Pendant la nuit des cauchemars troublent mon sommeil et me réveillent. Je me rappelle leur cause. Elle est la même qui me troubla à Bougouni.

Décidément la faune féroce qui guette l’innocent voyageur dans la brousse, ce n’est pas le lion, la panthère, l’hyène ; ce sont les coloniaux bien intentionnés.

À l’aube grise, je me lève. Les porteurs sont déjà venus. Je les distingue à peine, assis çà et là sur les marches devant ma case, dans l’immobilité et le silence absolus.
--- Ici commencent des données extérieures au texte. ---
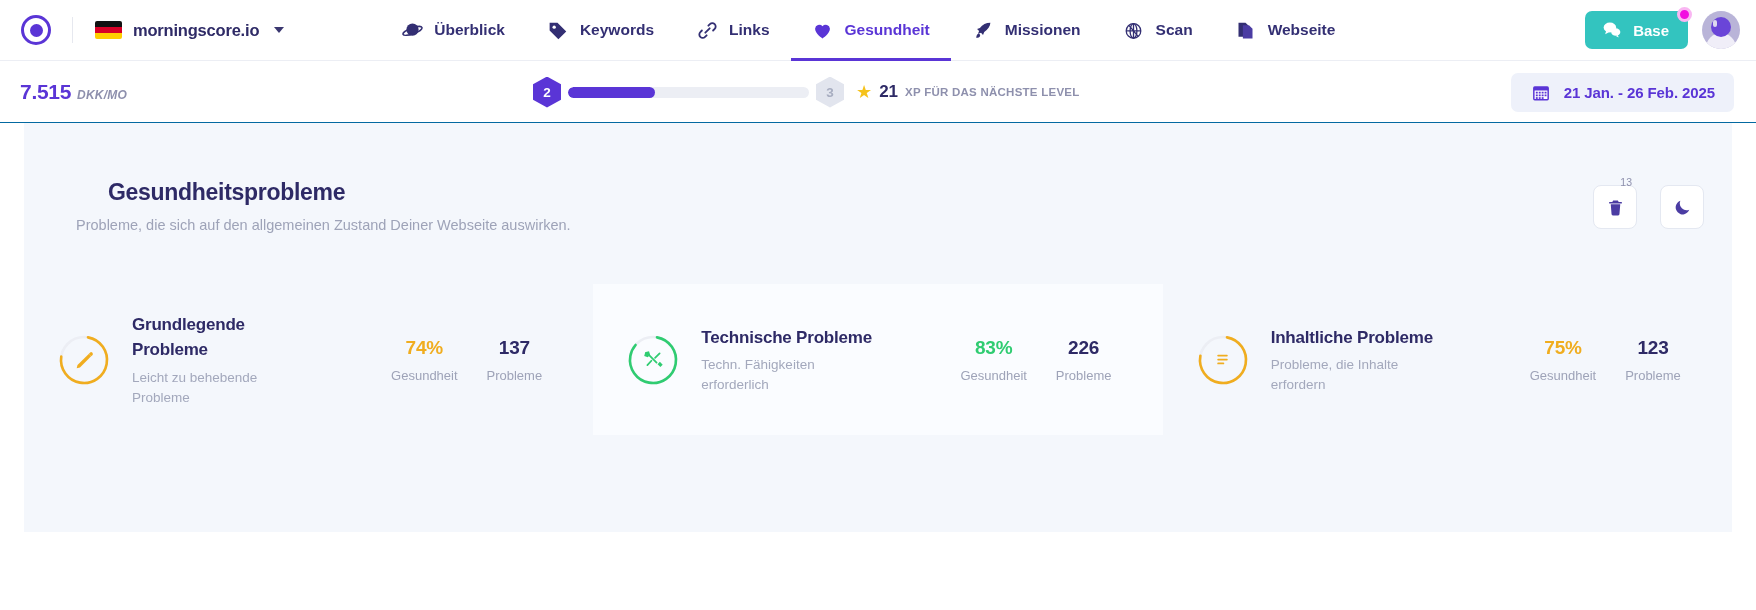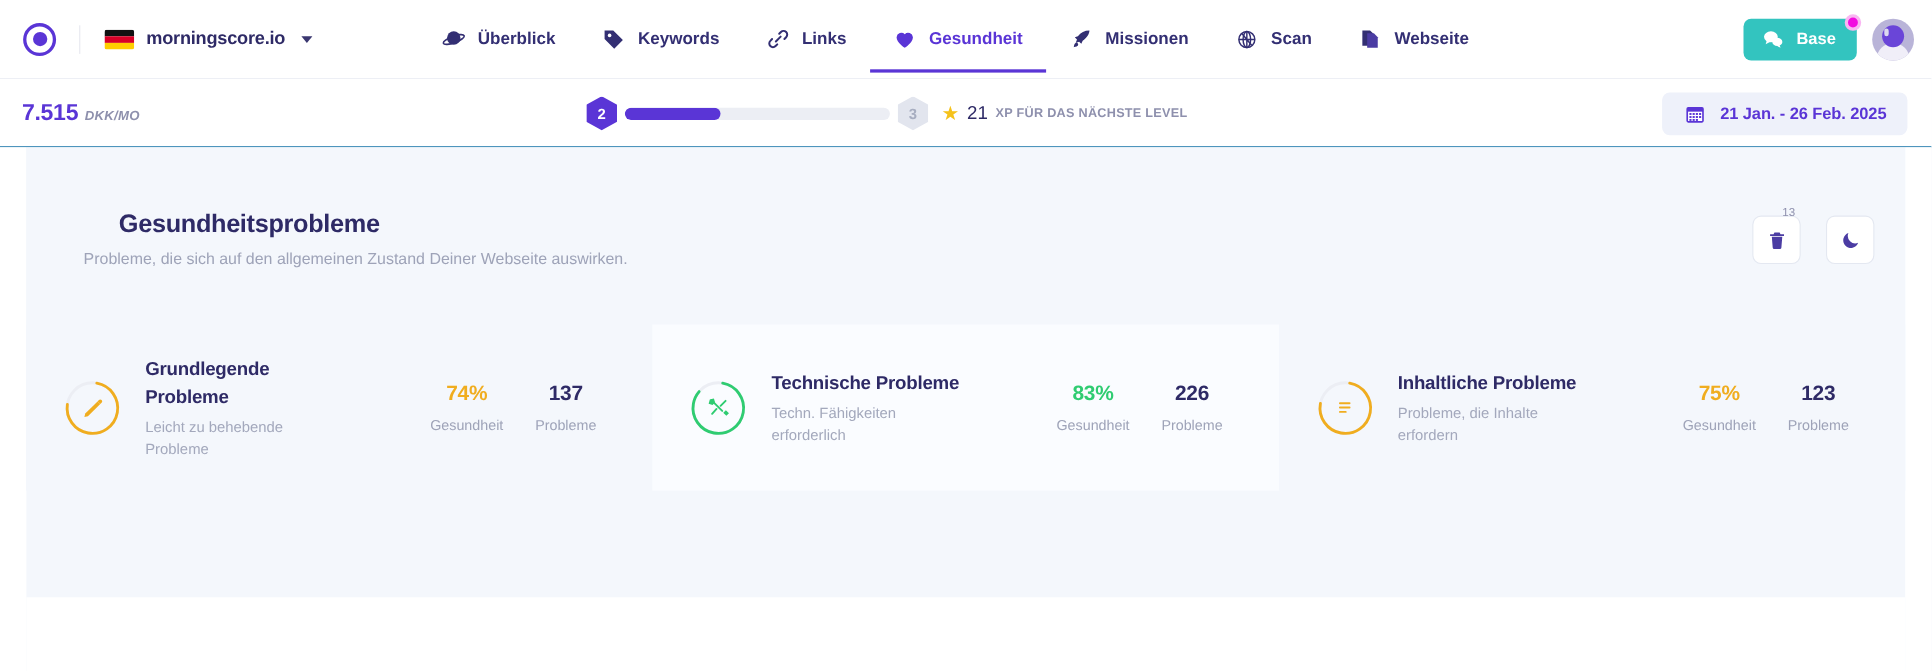--- a/index.html
+++ b/index.html
@@ -12,7 +12,7 @@
 
   
   .topbar {
-    height: 72px; width: 100%;
+    height: 61px; width: 100%;
     background: #ffffff;
     display: flex; align-items: center;
     position: relative;

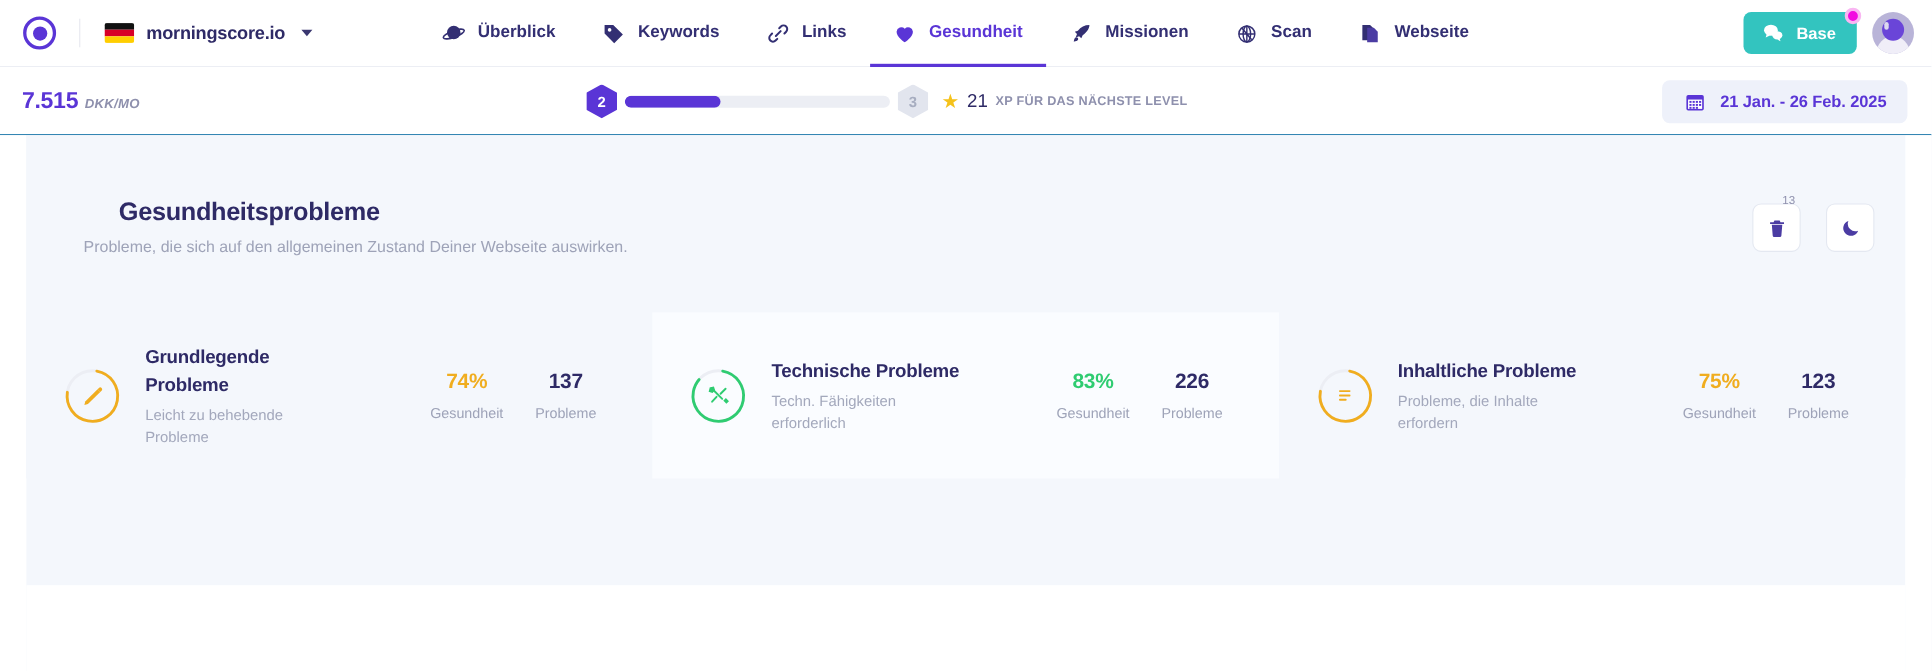--- a/index.html
+++ b/index.html
@@ -114,7 +114,7 @@
   .pbar-fill { height: 100%; border-radius: 6px; background: #5a35d6; }
   .xp { display: flex; align-items: center; gap: 7px; margin-left: 12px; }
   .star { font-size: 18px; color: #f5c21b; line-height: 1; }
-  .xp-num { font-size: 17px; font-weight: normal; color: #2e2a66; }
+  .xp-num { font-size: 17px; font-weight: bold; color: #2e2a66; }
   .xp-txt { font-size: 11.5px; font-weight: bold; color: #8e90ad; letter-spacing: 0.25px; }
 
   .datebtn {

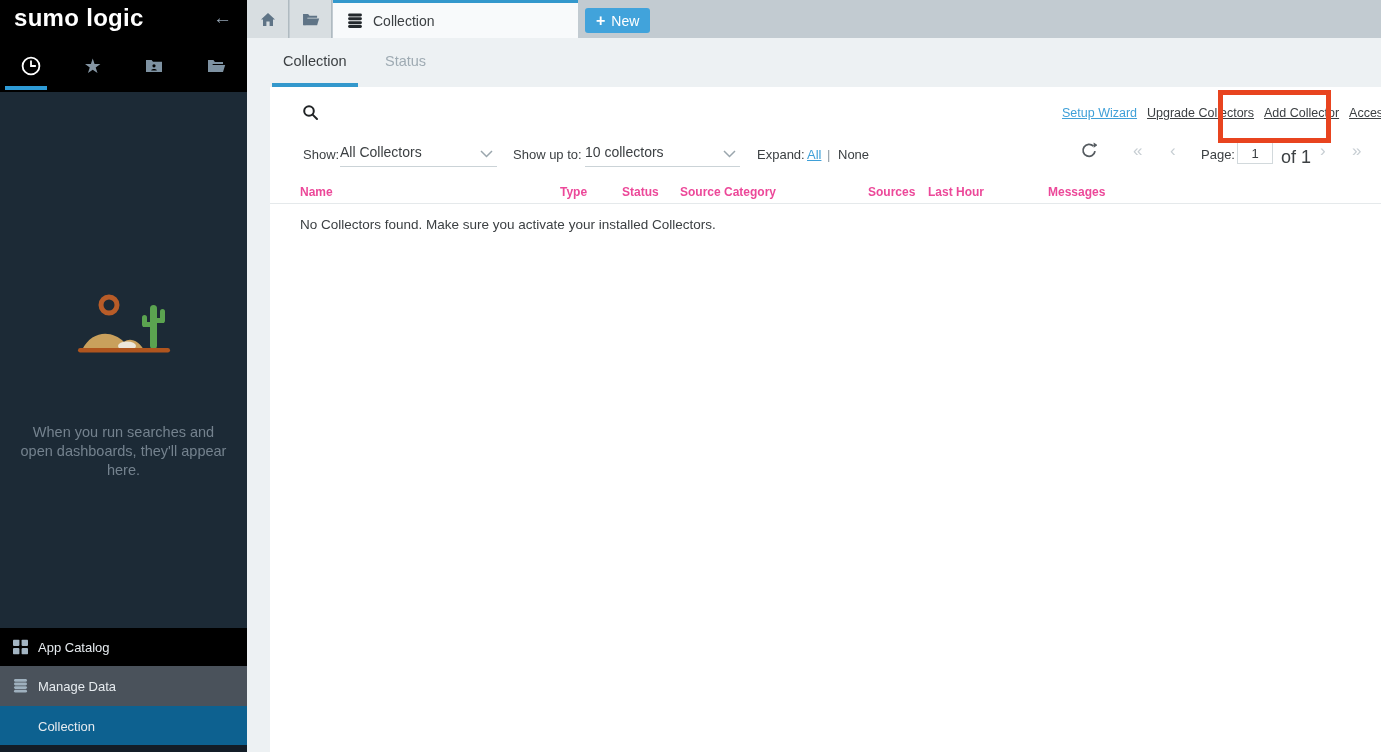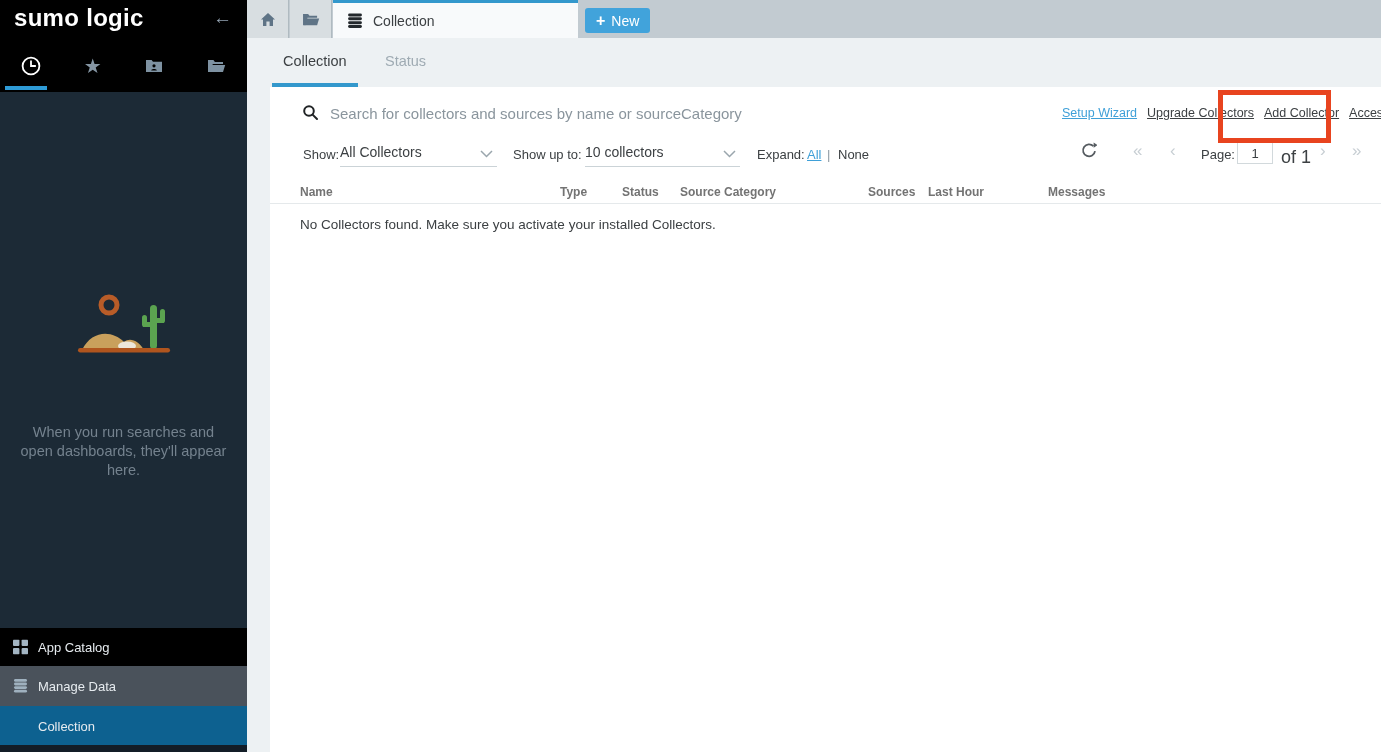--- a/index.html
+++ b/index.html
@@ -205,7 +205,6 @@
     <circle cx="7" cy="7" r="4.8" fill="none" stroke="#202325" stroke-width="2"></circle>
     <path d="M10.6 10.6L15 15" stroke="#202325" stroke-width="2" stroke-linecap="round"></path>
   </svg>
-  <input id="search-input" type="text" placeholder="Search for collectors and sources by name or sourceCategory" style="">
 
   <div id="links-row">
     <a class="link-blue">Setup Wizard</a>

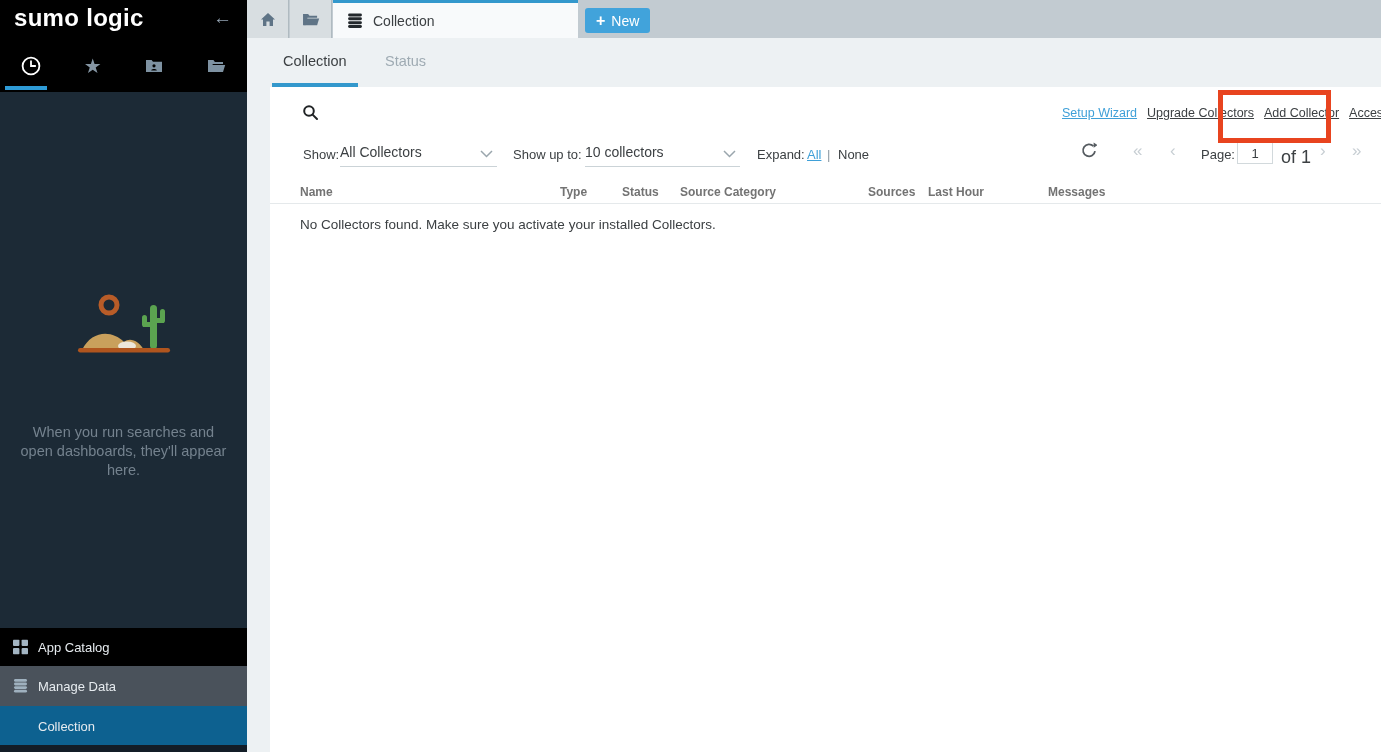--- a/index.html
+++ b/index.html
@@ -86,7 +86,7 @@
   #page-total { position:absolute; left:1011px; top:60px; font-size:18px; color:#3C4043; white-space:nowrap; }
 
   #header-row { position:absolute; left:0; top:96px; width:1111px; height:21px; border-bottom:1px solid #E5E9EB; }
-  .th { position:absolute; top:2px; font-size:12px; font-weight:bold; color:#737373; white-space:nowrap; }
+  .th { position:absolute; top:2px; font-size:12px; font-weight:bold; color:#ec4899; white-space:nowrap; }
   .th1{left:30px}.th2{left:290px}.th3{left:352px}.th4{left:410px}.th5{left:598px}.th6{left:658px}.th7{left:778px}
   #empty-message { position:absolute; left:30px; top:130px; font-size:13.5px; color:#3C4043; }
 </style>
Mon café au lait est prêt. Ghibi, mon cuisinier, ancien tirailleur qui fut de mes élèves à Fréjus, n’a pas oublié l’heure. Il est content de partir, lui aussi, mais pour d’autres raisons que moi ; il a horreur des villes. Et pourtant il a quitté son cher village proche de Sikasso pour aller me chercher à Bamako et m’accompagner par Bougouni, à Kankan et où je voudrai. Je lui avais dit qu’il serait relevé ici par Mamady, mon premier compagnon. Mamady est à Kissidougou. Ghibi est déçu ; mais il attendra patiemment le retour de son camarade. Certes, il n’aime pas les pays où nous nous rendons. Lui, paysan des plaines, il voit dans tout homme de la forêt un mangeur d’hommes. Mais il ne veut pas que je le remplace.

— Si tu ne trouves pas Mamady, dit-il, je te suivrai jusqu’à Conakry, jusqu’à ton retour pour en France.

— Et ta femme ? Et ton lougan ? (champ de culture).